5 Program Metamodel TAxonomy (ProMeTA)

ProMeTA consists of nine features that represent major points of variation (Fig. 7). Each feature is described below. Some of the features are designed to include concrete artifacts such as concrete programming languages if those are well known and accepted.
Fig. 7

Feature diagram for the program metamodels

5.1 Feature: Target Language

Language independence varies by metamodel; it depends on what kind of “Grammars” are supported and mapped by the “Program metamodel” as shown in Fig. 2. Some metamodels only handle a certain language, while others handle multiple languages in a specific or any category; In later case, usually only common concepts among multiple languages are addressed. Even if a metamodel is stated to be “language independent”, our analysis reveals that it often supports only a very limited number of languages. To define these characteristics precisely, the target language feature consists of two parts: language independence and current supported languages (Fig. 8).8
Fig. 8

Feature diagram for the target languages

5.2 Feature: Abstraction Level

A representation (i.e., model) conforming to a metamodel must be as abstract as possible (Kunert 2008) within the limits of its reverse engineering objectives. Metamodels can be classified into three abstraction levels (Fig. 9): 1) low where the metamodel represents the complete syntax of a code, 2) high where the metamodel represents abstract architectural elements, and 3) middle where the metamodel represents neither of the above (Lethbridge et al. 2004).
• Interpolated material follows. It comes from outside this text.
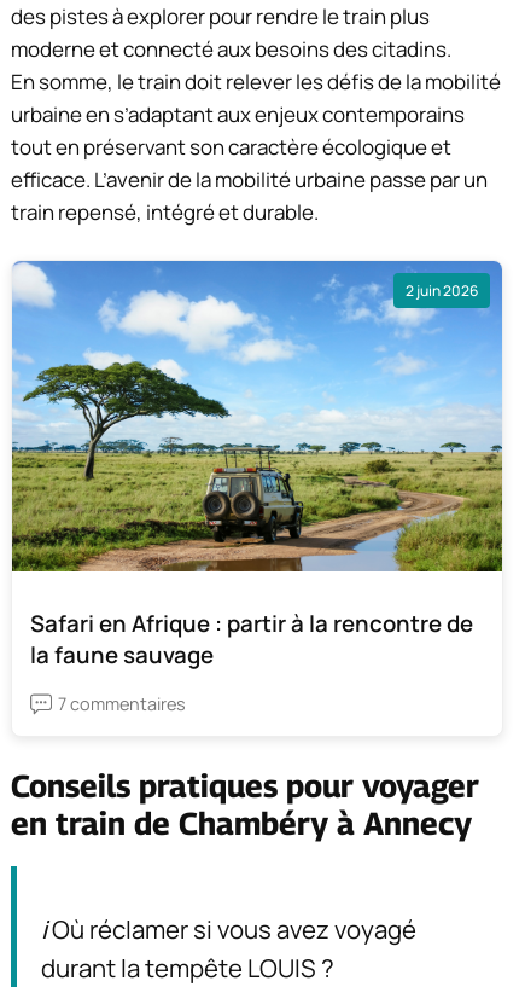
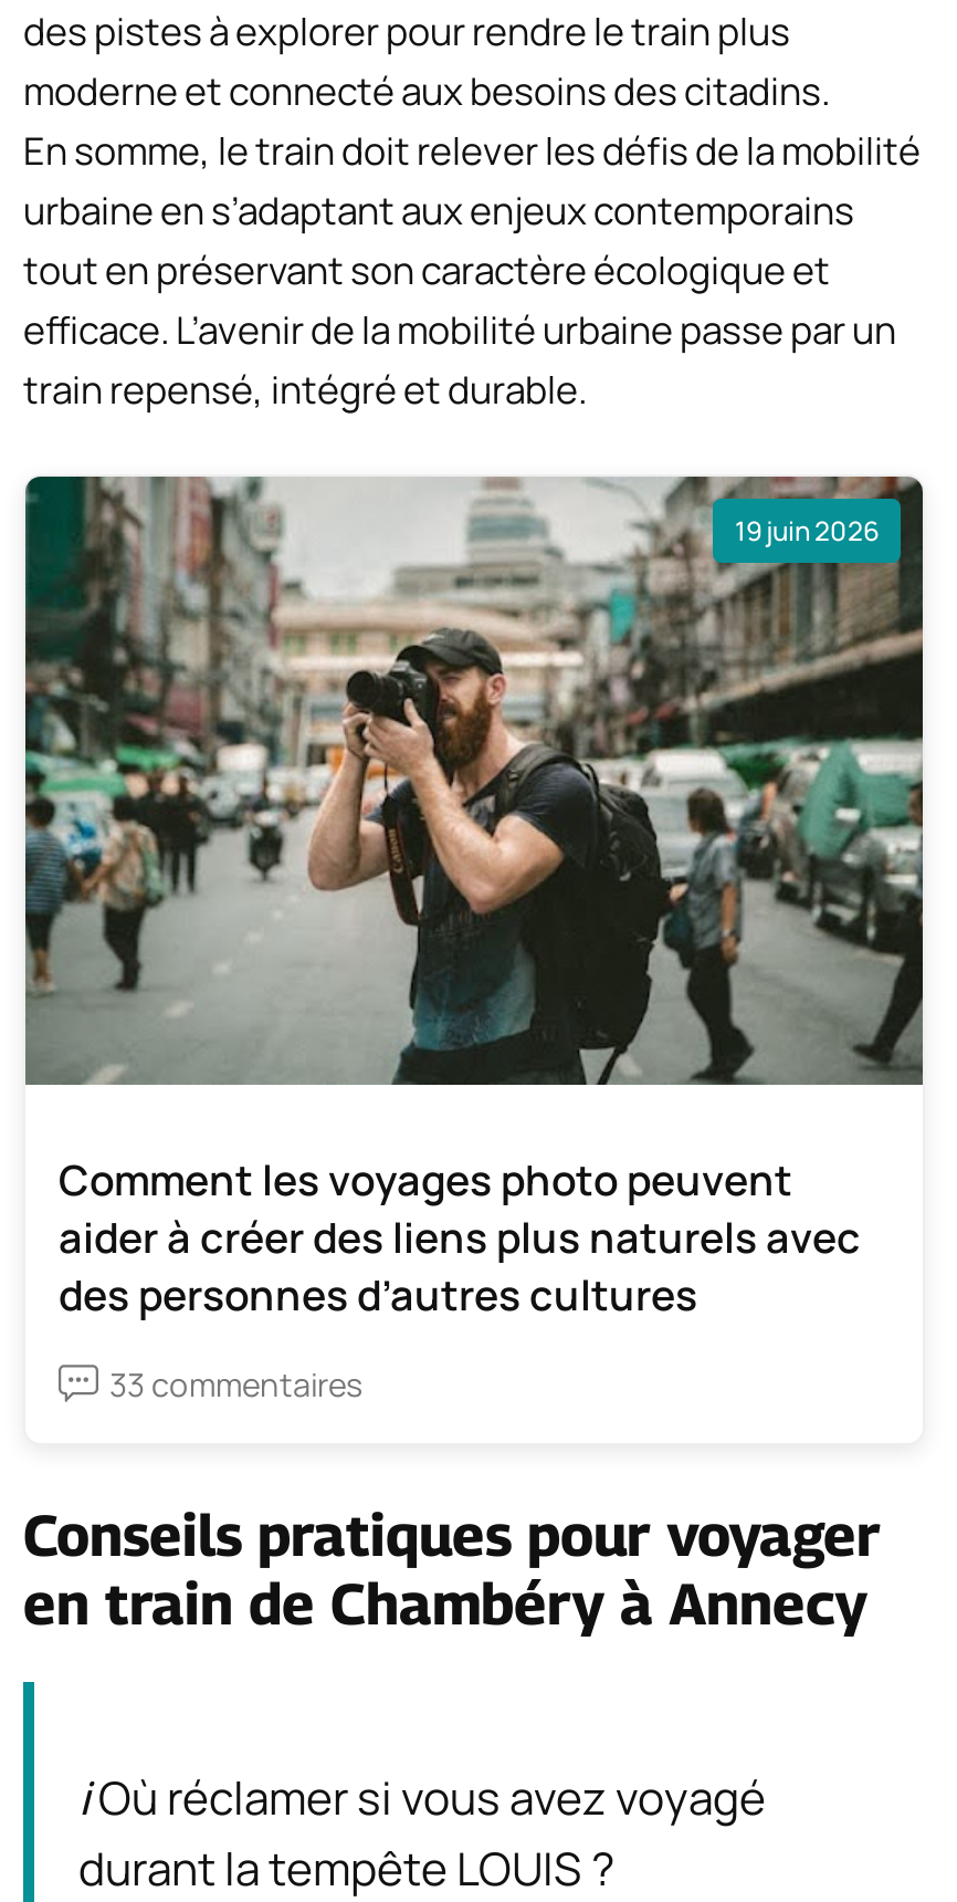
[11,260,503,573] [image] | 2 juin 2026 -> [23,473,925,1088] [image] | 19 juin 2026
[30,608,473,671] Safari en Afrique : partir à la rencontre de | la faune sauvage -> [59,1150,861,1323] Comment les voyages photo peuvent | aider à créer des liens plus naturels avec | des personnes d’autres cultures
[58,692,186,715] 7 commentaires -> [109,1362,364,1404] 33 commentaires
In Fig. 2, “Grammar metamodel” corresponds to 1), while “Architecture / design metamodel” corresponds to 2) and 3).
Fig. 9

Feature diagram for the abstraction levels

According to the requirements (Lethbridge 1998), SEFs should address classes (i.e., modules),9 associations (i.e., relationships), and attributes. The same requirements can commonly be applied to high- or mid-level program metamodels; the domain ontology for integrating several reverse engineering tools (based on high- or mid-level metamodels) (Jin and Cordy 2006) specifies these characteristics. The ontology also contains other concepts such as System, Module (i.e., self-contained entity), SubProgram (i.e., non-self-contained entity), Variable, Containment relationship, and Use relationship (Jin and Cordy 2006), which are applicable to mid-level metamodels.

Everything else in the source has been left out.